For our last little peek behind the pages of the fairy tales in our current exhibit, Once Upon a Time, we’d like to celebrate one of the best-known of them: Cinderella! The beauty with the special slipper has a very, very long lineage. Stories about her, or women very much like her, have been traced back hundreds of years, to China, Greece, and Egypt.
The Greek-Egyptian version of Cinderella is most likely the earliest, although it lacks many of the elements that are more familiar to us from the European-derived stories of the 1700s. In this tale, the heroine is named Rhodopis, and she was one of many servants of a Greek businessman and politician named Xanthes. He had taken a party to Egypt for business, and Rhodopis, bathing in a spring, had one of her slippers snatched up by an eagle, who then dropped it in the lap of the King of Egypt. The king took this as a sign from the heavens and searched everywhere for the slipper’s owner. Rhodopis, also known as Rhodope and as Doricha, was most likely a real woman, a courtesan (or “hetaera”) who lived about 2600 years ago, but the story about the shoe was probably a tall tale, and we can thank her contemporary, Aesop, for that.
More than a thousand years later, the popular tale had made its way to China. Tuan Ch’êng-shih wrote of a heroine named Yeh-Shen, and her story is closer to the version that we know. Yeh-Shen longs for happiness and marriage since her stepmother is so cruel, and she has some supernatural help from a magical fish who grants her wishes. Yeh-Shen attends a ball wearing a beautiful dress and slippers made of gold, and leaves one behind, in the hands of a charming king, when her allotted time expires.
Yeh-Shen and Rhodopis stories continued to be told, with different names, as the centuries passed, with dozens more iterations than we have room to discuss here. In 1697, Charles Perrault’s version, “Cendrillon,” was published, and it’s pretty much the final form that we know it today. Earlier European versions had replaced the magical benefactor with a kind godmother, but Perrault made her a fairy godmother for the first time. She transforms a pumpkin into a carriage, makes the slippers from glass, turns mice into horses, and so on. Basically all the elements of Cinderella that we all recognize are present in Perrault’s version, which has as strong a claim as any to being the most popular of all fairy tales.

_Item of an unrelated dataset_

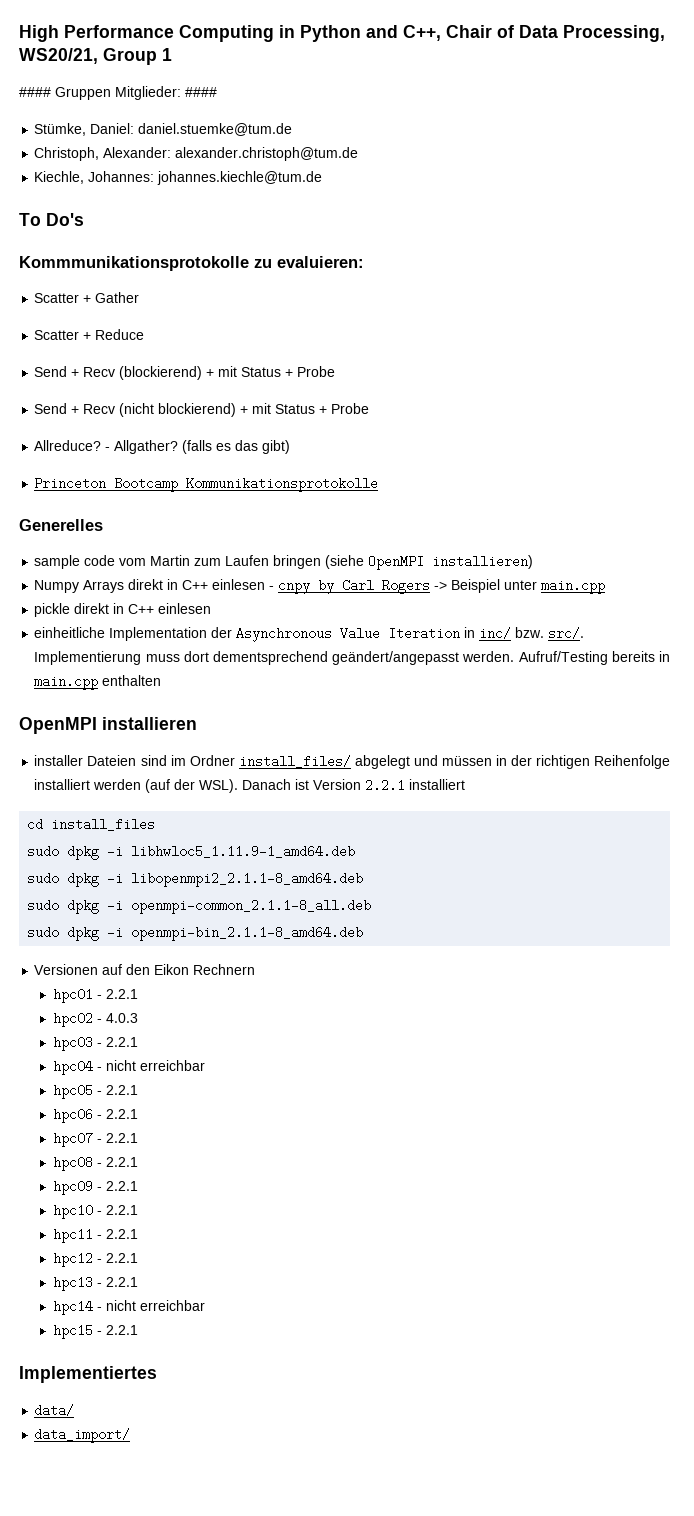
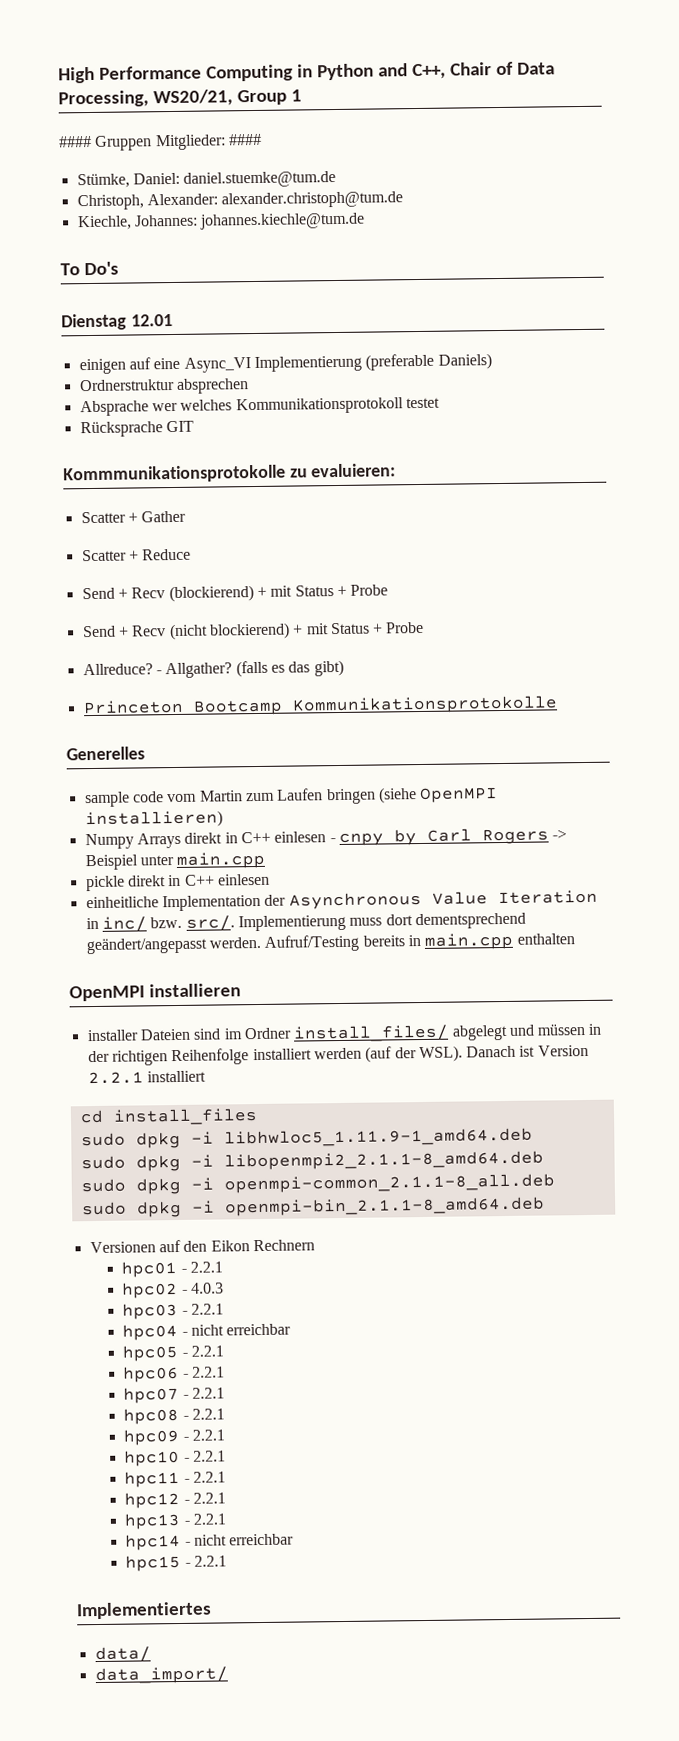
(84, 219) none -> [61,313,173,331] [78,353,492,375] [78,378,249,394] [79,397,440,417] [79,420,194,438] // Dienstag 12.01 // einigen auf eine Async_VI Implementierung (preferable Daniels) // Ordnerstruktur absprechen // Absprache wer welches Kommunikationsprotokoll testet // Rücksprache GIT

Perrault’s was not the final version, of course, because as we’ve discussed, fairy tales are always changing and evolving. In recent years, Hollywood movies like Snow White and the Huntsman and Maleficent have given classic fairy tales a darker edge, but the Cinderella story was taking on heavier overtones quite early on. In 1812, the Brothers Grimm, Jacob and Wilhelm, published their seminal collection of European tales, and the Cinderella version that they included, entitled “Aschenputtel,” is much darker than Perrault’s and all the variants that followed it.
What interests me about Cinderella, though, is that the bleak overtones that some writers and folklorists have added to the story don’t actually seem to stick. As we noted in the first of these features, about Jack and the Beanstalk, many fairy tales actually thrive with a little color and backstory and discussion of motivations, even if it’s sometimes darker. Cinderella, however, shrugs off anybody’s attempts to darken it. Perhaps because the core of the story is so bright and happy, and its tale of wish-fulfillment is so encouraging and promising, that darkness just doesn’t belong to it. Cinderella is arguably the most popular fairy tale in the world, and the happiest.